Or let him go westward to the Agora, and there he will hear Lysias or
Andocides pleading, or Demosthenes haranguing. He goes farther west
still, along the shade of those noble planes, which Cimon has planted
there; and he looks around him at the statues and porticos and
vestibules, each by itself a work of genius and skill, enough to be
the making of another city. He passes through the city gate, and then
he is at the famous Ceramicus; here are the tombs of the mighty dead;
and here, we will suppose, is Pericles himself, the most elevated,
the most thrilling of orators, converting a funeral oration over the
slain into a philosophical panegyric of the living.
Onwards he
proceeds still; and now he has come to that still more celebrated
Academe, which has bestowed its own name on Universities down to this
day; and there he sees a sight which will be graven on his memory
till he dies. Many are the beauties of the place, the groves, and the
statues, and the temple, and the stream of the Cephissus flowing by;
many are the lessons which will be taught him day after day by
teacher or by companion; but his eye is just now arrested by one
object; it is the very presence of Plato. He does not hear a word
that he says; he does not care to hear; he asks neither for discourse
nor disputation; what he sees is a whole, complete in itself, not to
be increased by addition, and greater than anything else. It will be
a point in the history of his life; a stay for his memory to rest on,
a burning thought in his heart, a bond of union with men of like
mind, ever afterwards. Such is the spell which the living man exerts
on his fellows, for good or for evil. How nature impels us to lean
upon others, making virtue, or genius, or name, the qualification for
our doing so! A Spaniard is said to have travelled to Italy, simply
to see Livy; he had his fill of gazing, and then went back again
home. Had our young stranger got nothing by his voyage but the sight
of the breathing and moving Plato, had he entered no lecture-room to
hear, no gymnasium to converse, he had got some measure of education,
and something to tell of to his grandchildren.
But Plato
is not the only sage, nor the sight of him the only lesson to be
learned in this wonderful suburb. It is the region and the realm of
philosophy. Colleges were the inventions of many centuries later; and
they imply a sort of cloistered life, or at least a life of rule,
scarcely natural to an Athenian. It was the boast of the philosophic
statesman of Athens, that his countrymen achieved by the mere force
of nature and the love of the noble and the great, what other people
aimed at by laborious discipline; and all who came among them were
submitted to the same method of education. We have traced our student
on his wanderings from the Acropolis to the Sacred Way; and now he is
in the region of the schools. No awful arch, no window of
many-coloured lights marks the seats of learning there or elsewhere;
philosophy lives out of doors. No close atmosphere oppresses the
brain or inflames the eyelid; no long session stiffens the limbs.
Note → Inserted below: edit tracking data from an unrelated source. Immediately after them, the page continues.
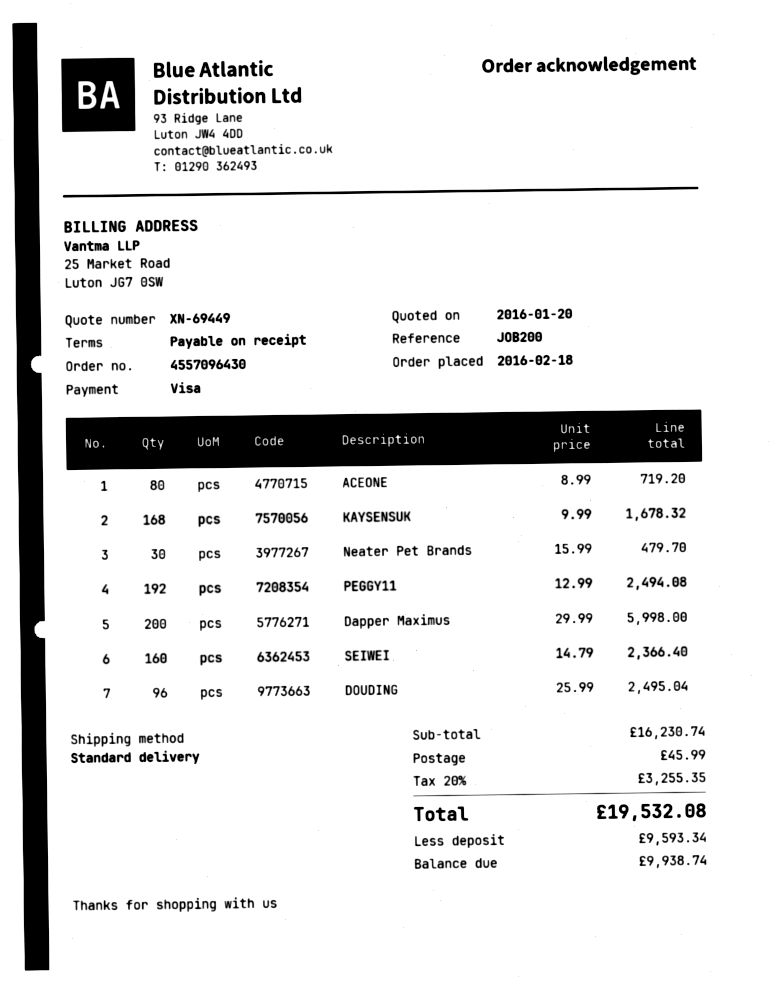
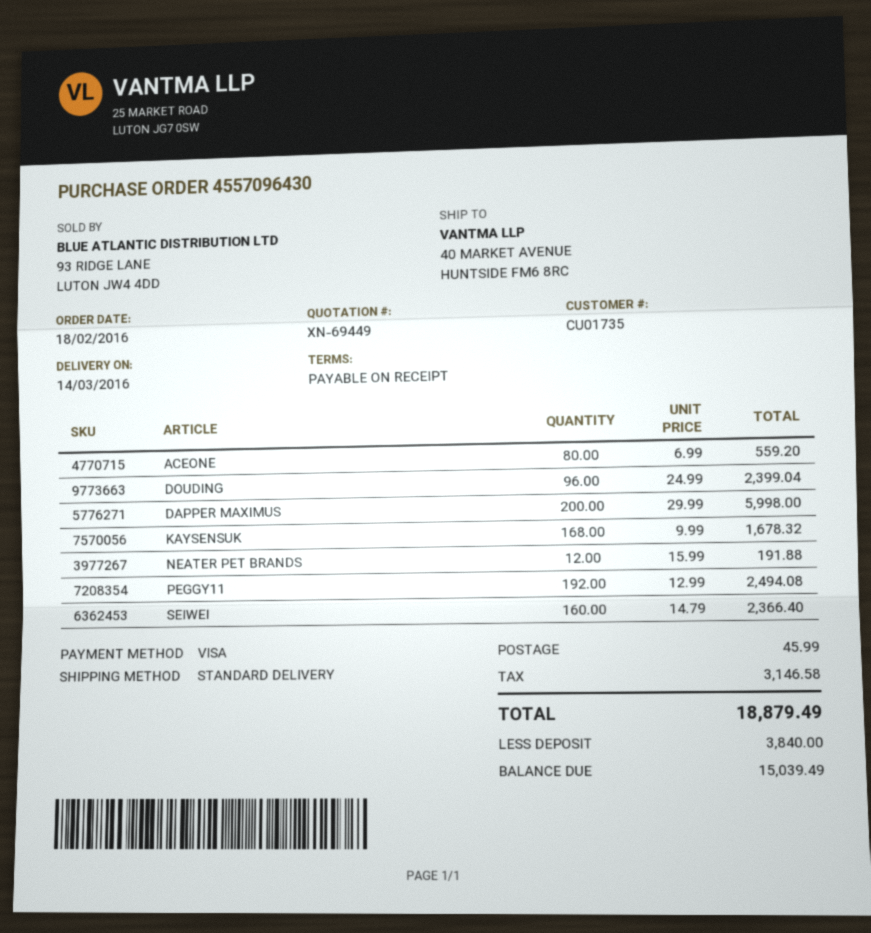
ACEONE: 80 x 8.99 = 719.20 -> 80 x 6.99 = 559.20
Neater Pet Brands: 30 x 15.99 = 479.70 -> 12 x 15.99 = 191.88
DOUDING: 96 x 25.99 = 2495.04 -> 96 x 24.99 = 2399.04
tax: 3255.35 -> 3146.58
total: 19532.08 -> 18879.49
deposit: 9593.34 -> 3840.00
balance: 9938.74 -> 15039.49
Epicurus is reclining in his garden; Zeno looks like a divinity in
his porch; the restless Aristotle, on the other side of the city, as
if in antagonism to Plato, is walking his pupils off their legs in
his Lyceum by the Ilyssus. Our student has determined on entering
himself as a disciple of Theophrastus, a teacher of marvellous
popularity, who has brought together two thousand pupils from all
parts of the world. He himself is of Lesbos; for masters, as well as
students, come hither from all regions of the earth,—as befits a
University. How could Athens have collected hearers in such numbers,
unless she had selected teachers of such power? it was the range of
territory, which the notion of a University implies, which furnished
both the quantity of the one, and the quality of the other.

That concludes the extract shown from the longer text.